** YOUR TASK **
Scan the records below. List lines holding "swatch".

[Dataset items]

════════════════════

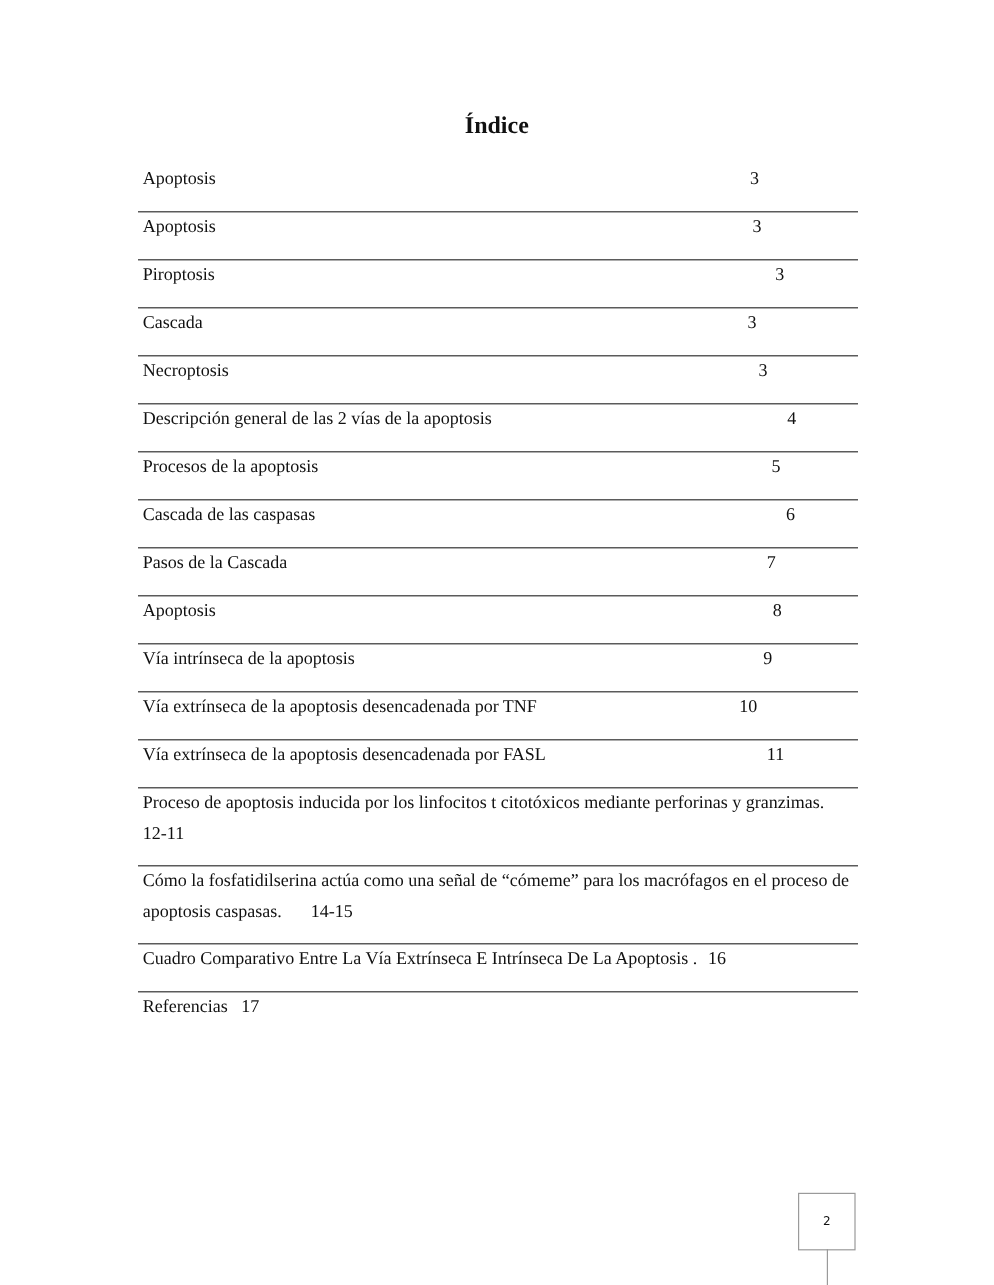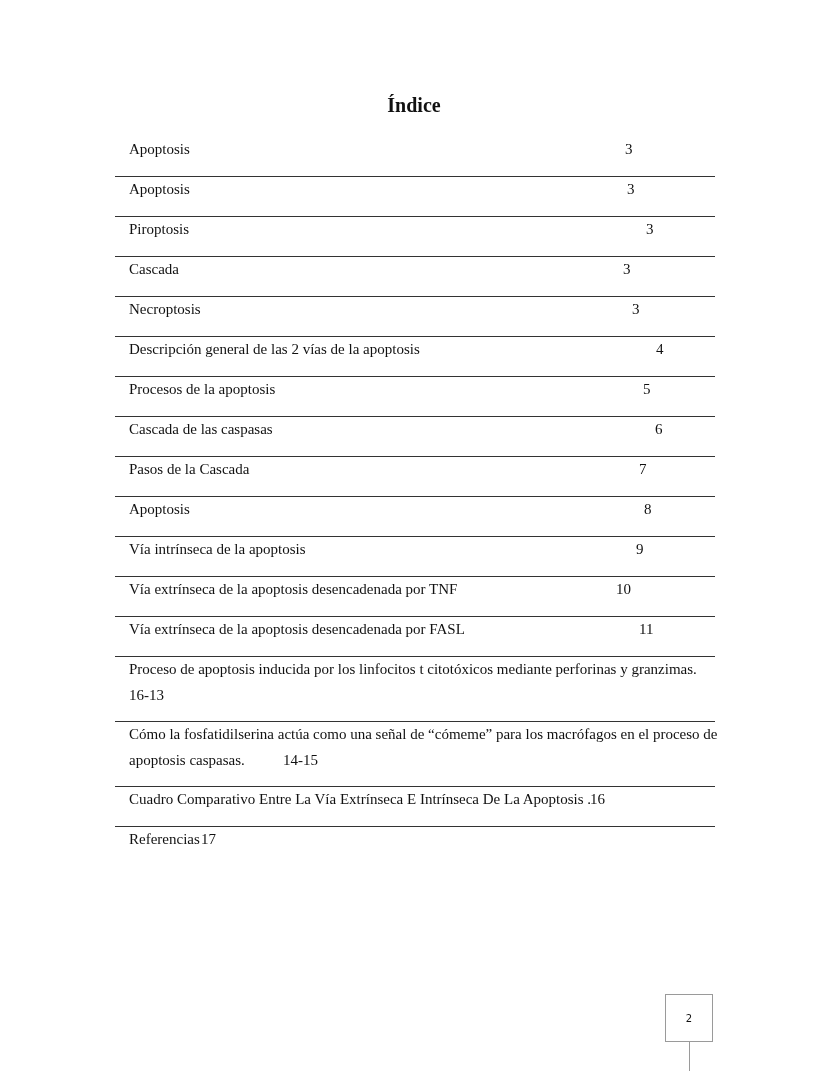--- a/index.html
+++ b/index.html
@@ -9,7 +9,7 @@
            font-weight: bold; font-size: 20px; }
   .toc { position: absolute; left: 115px; width: 600px; top: 0; }
   .row { position: absolute; left: 0; width: 600px; font-size: 15px; line-height: 26px; }
-  .row .label { position: absolute; left: 14px; top: 0; white-space: nowrap; }
+  .row .label { position: absolute; left: 4px; top: 0; white-space: nowrap; }
   .row .page { position: absolute; top: 0; white-space: nowrap; }
   .rule { position: absolute; left: 0; width: 600px; height: 0; border-top: 1.5px solid #333; }
   .pagebox { position: absolute; left: 665px; top: 994px; width: 46px; height: 46px;

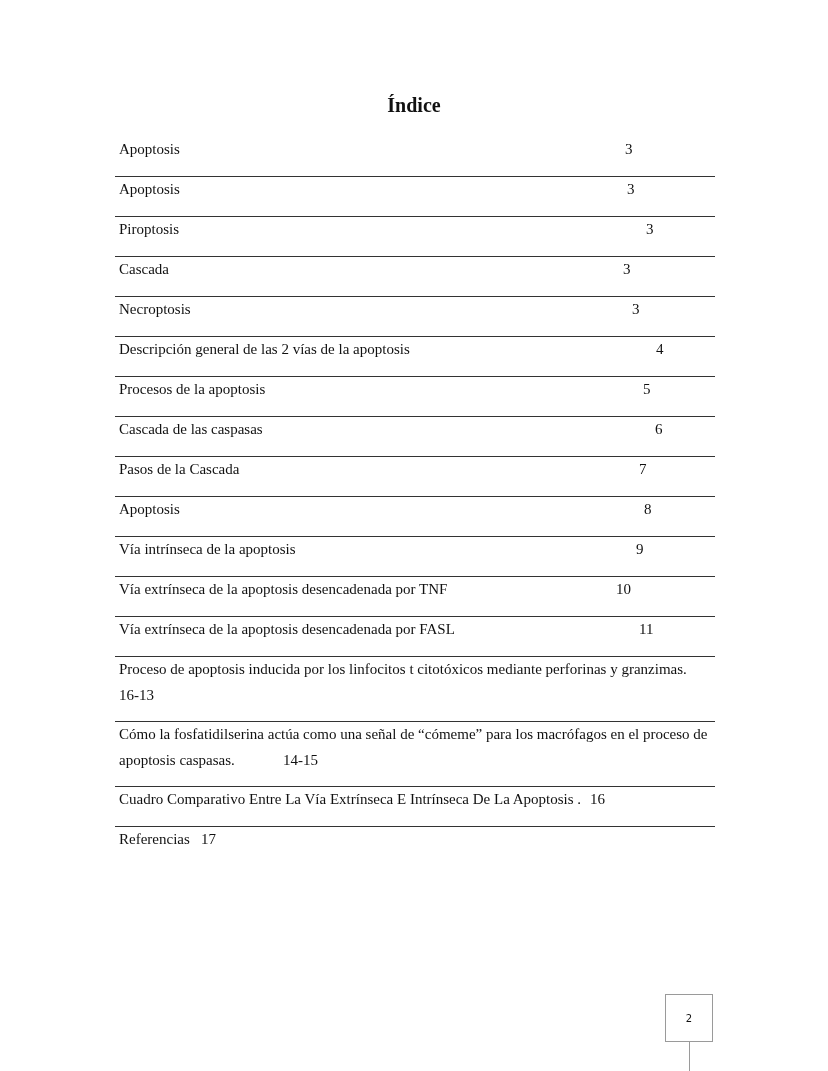--- a/index.html
+++ b/index.html
@@ -105,7 +105,7 @@
     <span class="label">Proceso de apoptosis inducida por los linfocitos t citotóxicos mediante perforinas y granzimas.</span>
   </div>
   <div class="row" style="top:682px">
-    <span class="label">16-13</span>
+    <span class="label">12-11</span>
   </div>
   <div class="rule" style="top:721px"></div>
 

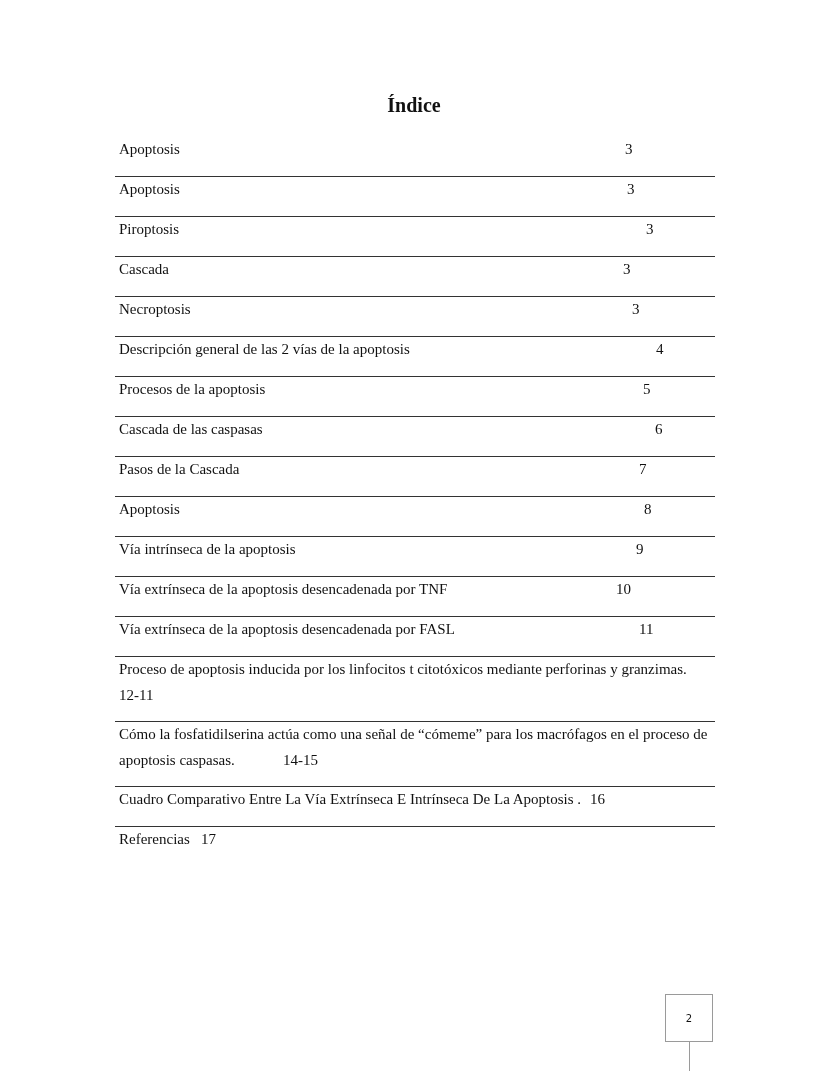--- a/index.html
+++ b/index.html
@@ -114,7 +114,7 @@
   </div>
   <div class="row" style="top:747px">
     <span class="label">apoptosis caspasas.</span>
-    <span class="page" style="left:168px">14-15</span>
+    <span class="page" style="left:144px">14-15</span>
   </div>
   <div class="rule" style="top:786px"></div>
 

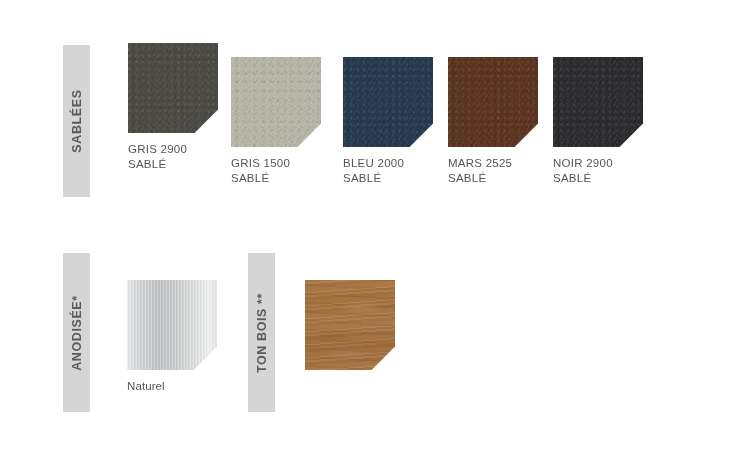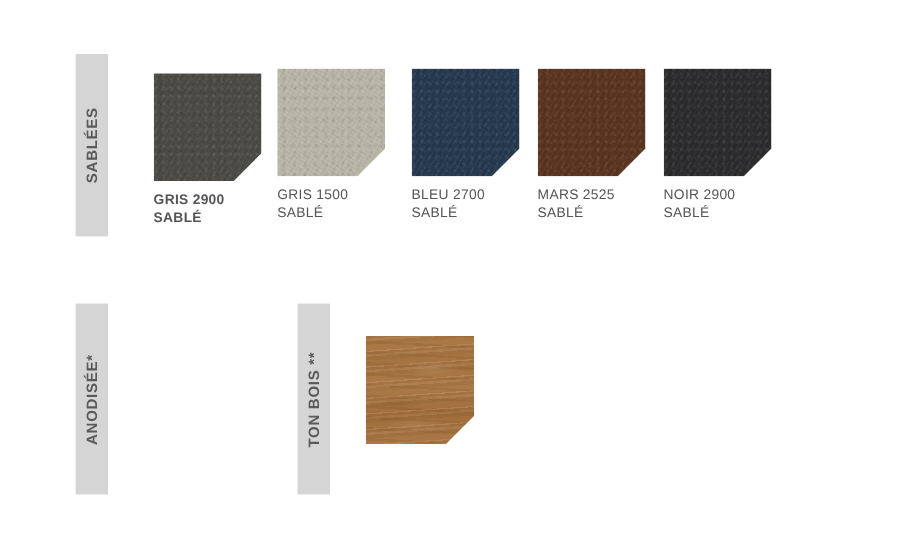--- a/index.html
+++ b/index.html
@@ -142,7 +142,7 @@
     <span class="cat-bar-label">SABLÉES</span>
   </div>
 
-  <div class="swatch-group" style="left:128px; top:61px;font-weight:bold;">
+  <div class="swatch-group" style="left:128px; top:43px;">
     <div class="swatch grain" style="background-color:#4b4a45;"></div>
     <div class="swatch-caption">
       <span class="cap-line">GRIS 2900</span>

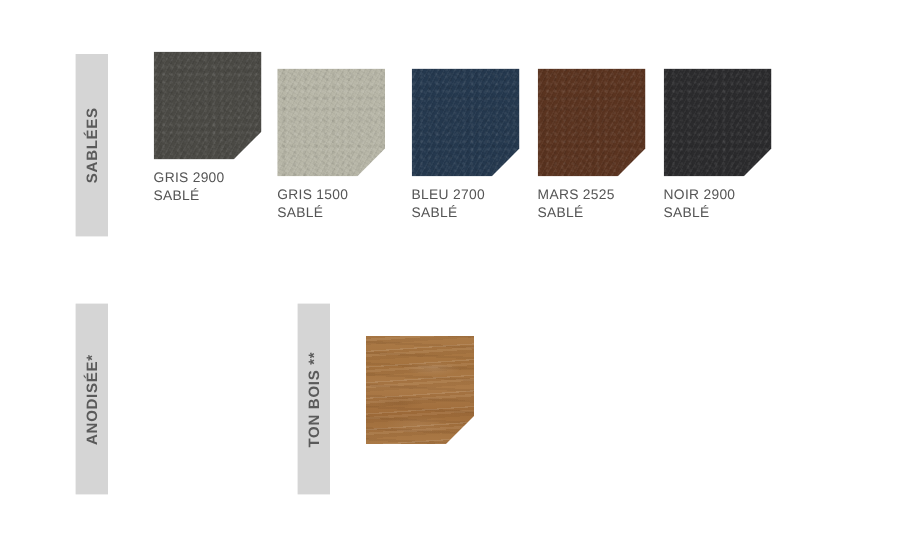--- a/index.html
+++ b/index.html
@@ -161,7 +161,7 @@
   <div class="swatch-group" style="left:343px; top:57px;">
     <div class="swatch grain" style="background-color:#25394f;"></div>
     <div class="swatch-caption">
-      <span class="cap-line">BLEU 2700</span>
+      <span class="cap-line">BLEU 2000</span>
       <span class="cap-line">SABLÉ</span>
     </div>
   </div>

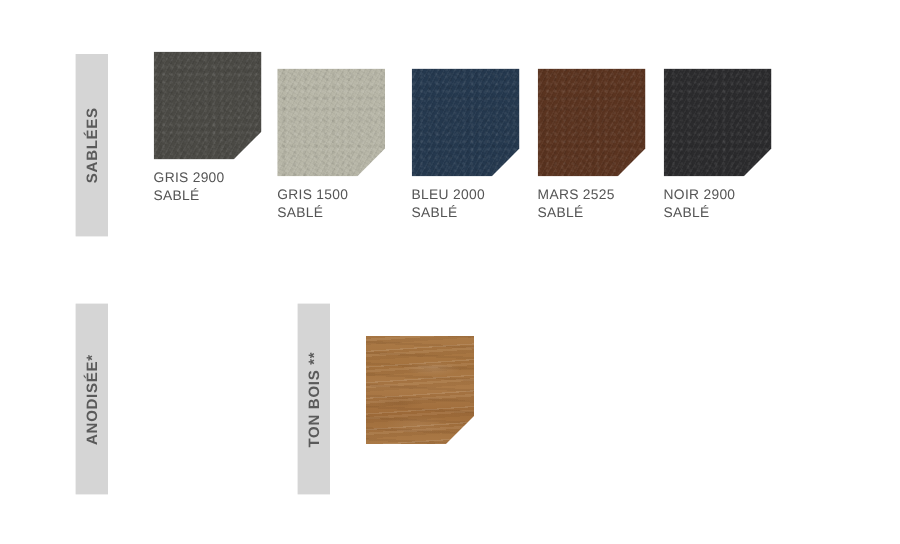--- a/index.html
+++ b/index.html
@@ -186,6 +186,12 @@
     <span class="cat-bar-label">ANODISÉE*</span>
   </div>
 
+  <div class="swatch-group" style="left:127px; top:280px;">
+    <div class="swatch aniso" style="background-image:linear-gradient(90deg,#e6e7e8 0%,#cfd1d2 14%,#bdbfc1 34%,#c4c6c7 52%,#d9dadb 74%,#eceded 92%,#e2e3e4 100%);"></div>
+    <div class="swatch-caption mixed">
+      <span class="cap-line">Naturel</span>
+    </div>
+  </div>
 
   <div class="cat-bar" style="left:248px; top:253px; width:27px; height:159px;">
     <span class="cat-bar-label">TON BOIS **</span>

════════════════════

** TASK RESULT **
-  <div class="swatch-group" style="left:128px; top:61px;font-weight:bold;">
+  <div class="swatch-group" style="left:128px; top:43px;">
     <div class="swatch grain" style="background-color:#4b4a45;"></div>
     <div class="swatch-caption">
   <div class="swatch-group" style="left:343px; top:57px;">
     <div class="swatch grain" style="background-color:#25394f;"></div>
     <div class="swatch-caption">
+  <div class="swatch-group" style="left:127px; top:280px;">
+    <div class="swatch aniso" style="background-image:linear-gradient(90deg,#e6e7e8 0%,#cfd1d2 14%,#bdbfc1 34%,#c4c6c7 52%,#d9dadb 74%,#eceded 92%,#e2e3e4 100%);"></div>
+    <div class="swatch-caption mixed">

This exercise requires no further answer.